After several years of skinny budgets, IT departments are preparing for an onslaught of new projects, as companies open up their checkbooks and start chipping away at the backlog of requests. Project managers are relieved that the economy is improving, but also apprehensive about a large influx of work, given the spate of recent staff reductions and hiring limitations. Project managers who can prioritize incoming requests and deliver speedy results will be in-demand.
"There are going to be some capacity issues when things heat up, because there’s a lot of water behind the dam," said Tom Mellor, project leader for State Farm Mutual Automobile Insurance Company. "Business people assume if it takes three hours to bake a pie at 350 degrees, you can simply turn up the oven to 1,000 degrees and the pie will be done sooner, but the agile development process doesn’t work that way."
In addition to being a veteran project manager, Mellor is the board chairman for the non-profit Scrum Alliance and a Scrum Master Certification instructor. I asked him how IT departments and specifically project managers can increase output and productivity when the floodgates open. Here are his recommendations:
- Prioritize appropriately: Companies need to prioritize projects based upon the need and ROI, not internal politics. "You can’t run an IT department like an emergency room or you’ll have chaos," says Mellor. "There has to be a logical and methodical way to prioritize the requests and project managers need to understand the priorities." Since 30 percent to 60 percent of an application’s functionality is never used, Mellor suggests limiting the scope of each project to changes and upgrades that will have the greatest business impact and delay other requests until the backlog diminishes.

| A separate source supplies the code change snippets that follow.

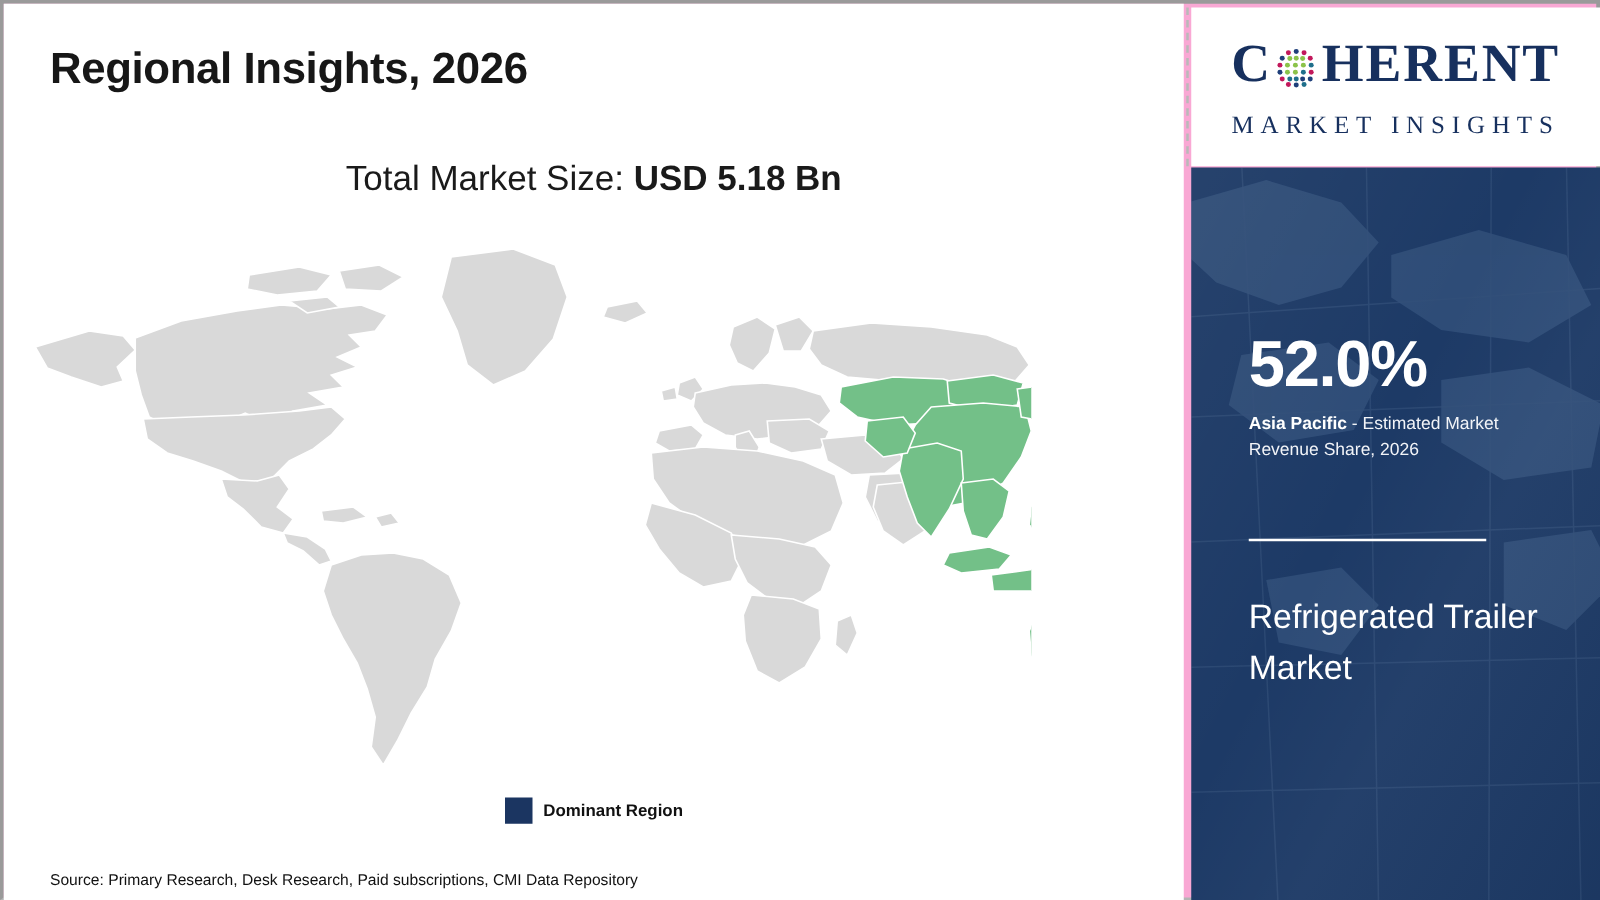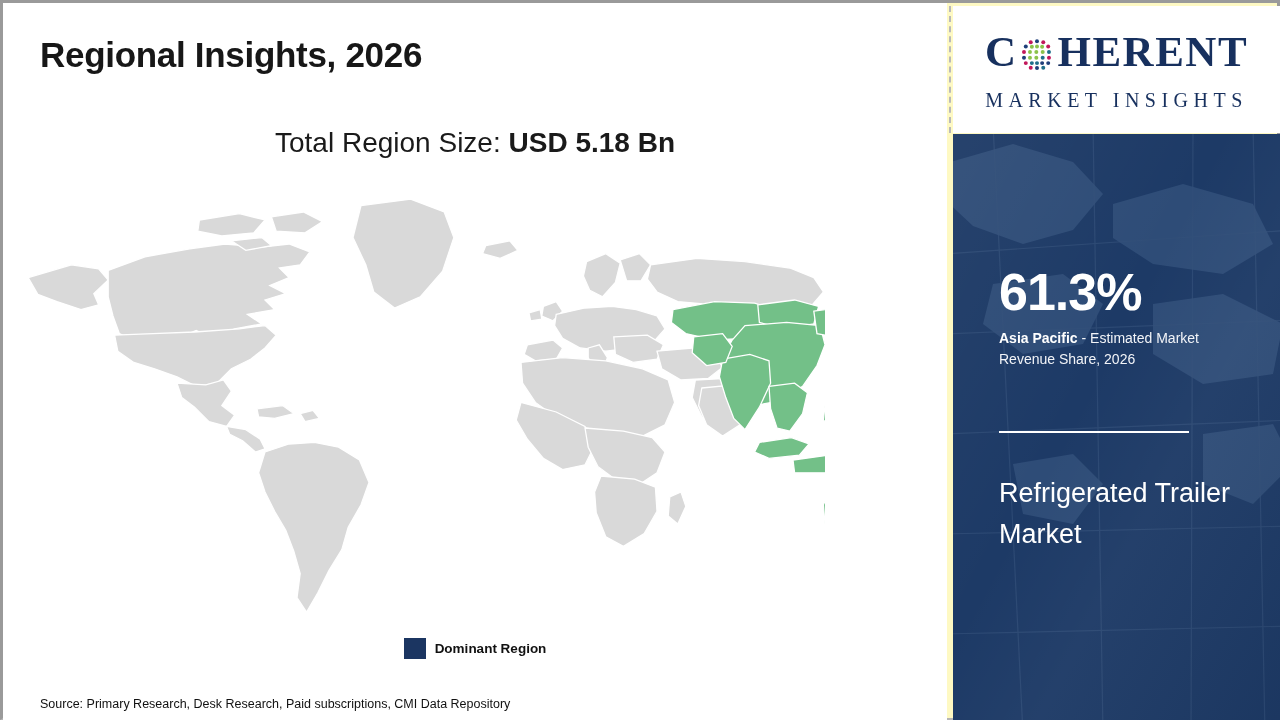--- a/index.html
+++ b/index.html
@@ -17,7 +17,7 @@
     border-left:3px solid #9a9a9a;
     border-right:3px solid #9a9a9a;
     border-bottom:2px solid #b5b5b5;
-    background:#fef9c3;
+    background:#f9a8d4;
   }
 
   

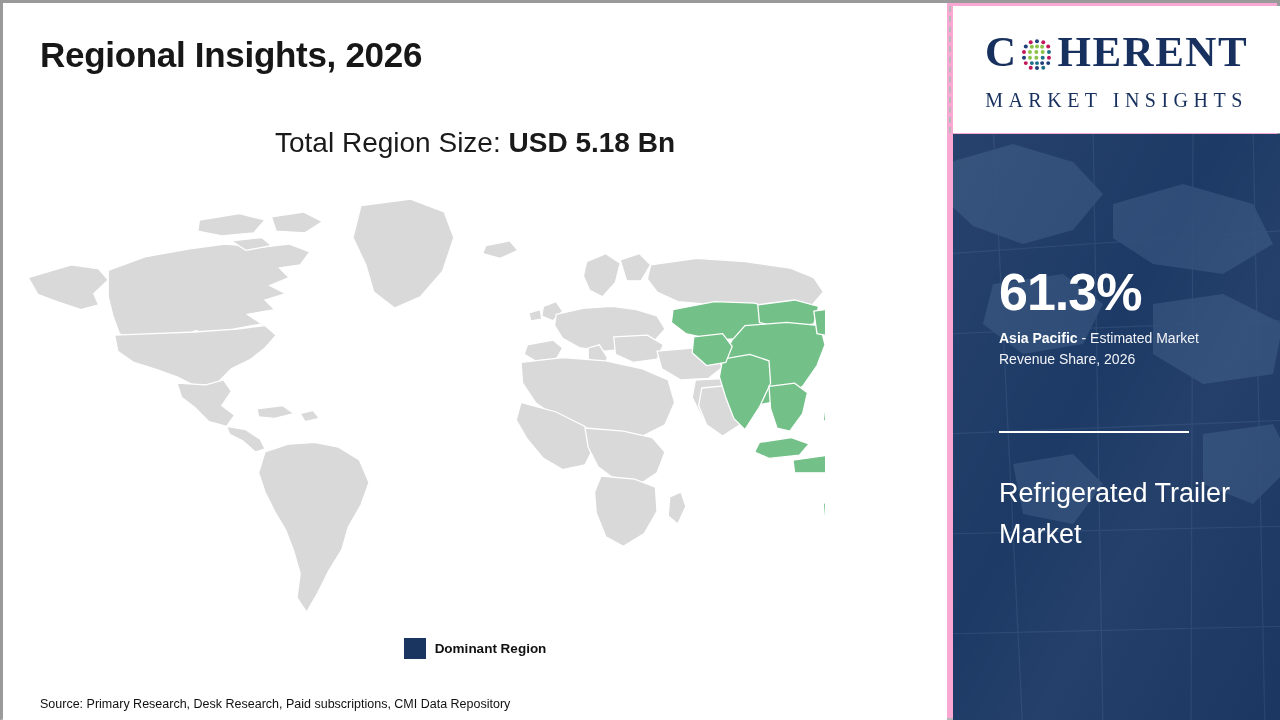--- a/index.html
+++ b/index.html
@@ -135,7 +135,7 @@
     <div id="page-title">Regional Insights, 2026</div>
 
     <div id="market-size-line">
-      <span>Total Region Size:</span>
+      <span>Total Market Size:</span>
       <span class="strong">USD 5.18 Bn</span>
     </div>
 

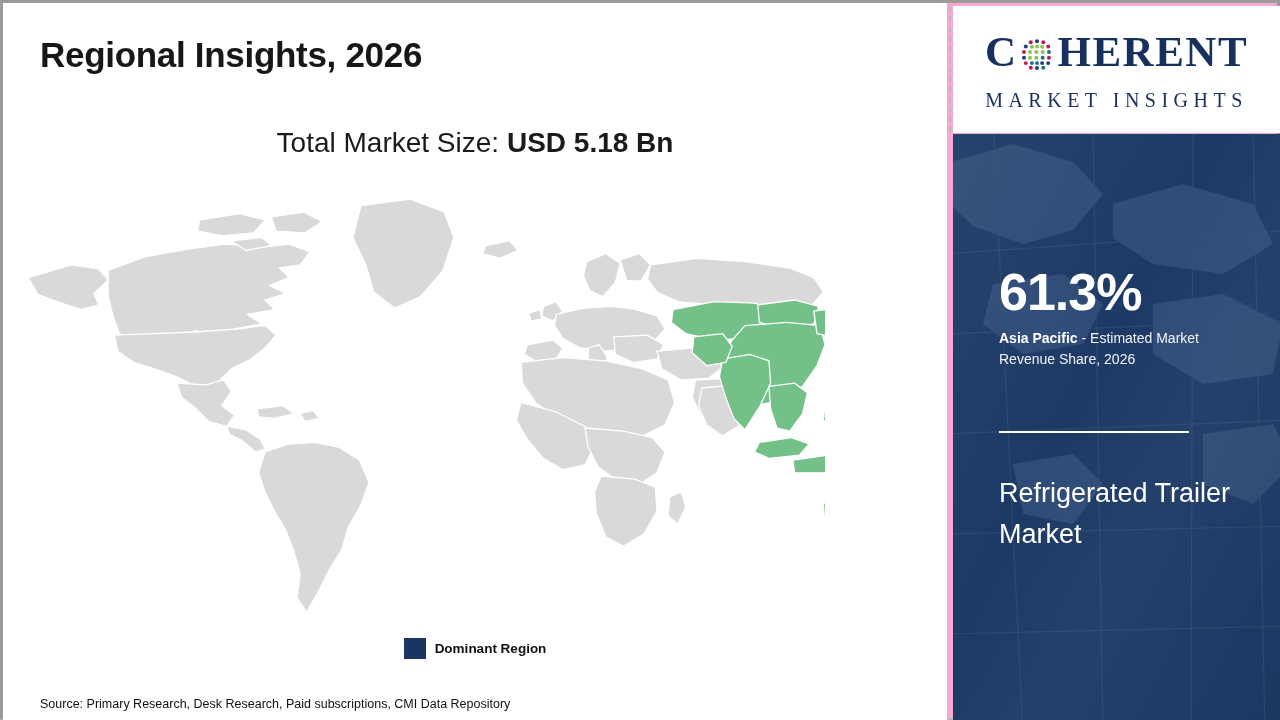--- a/index.html
+++ b/index.html
@@ -321,7 +321,7 @@
     <div id="panel-sheen"></div>
 
     <div id="panel-content">
-      <div id="stat-value">61.3%</div>
+      <div id="stat-value">52.0%</div>
       <div id="stat-desc">
         <span class="b">Asia Pacific</span><span> - Estimated Market Revenue Share, 2026</span>
       </div>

- Manageable workloads: Small teams are more efficient than large teams and each group should be limited to three concurrent projects, because shifting back and forth between tasks reduces productivity. Large projects should be broken down into smaller segments lasting 15 to 30 days. "A consistent flow of work at a sustainable pace will yield the greatest output," advises Mellor. "Putting a lot of pressure on people doesn’t help either; it just leads to a lot of abhorrent behavior."
- Provide training: Project managers may need to hire additional employees or contractors to assist with the increased workload. But if the new employees have been out of work for awhile their technical skills may be out of date. It’s best to provide training before new employees start working on a project advises Mellor; otherwise they may actually impede progress.
Do you agree with Mellor? How will you drive productivity as projects increase?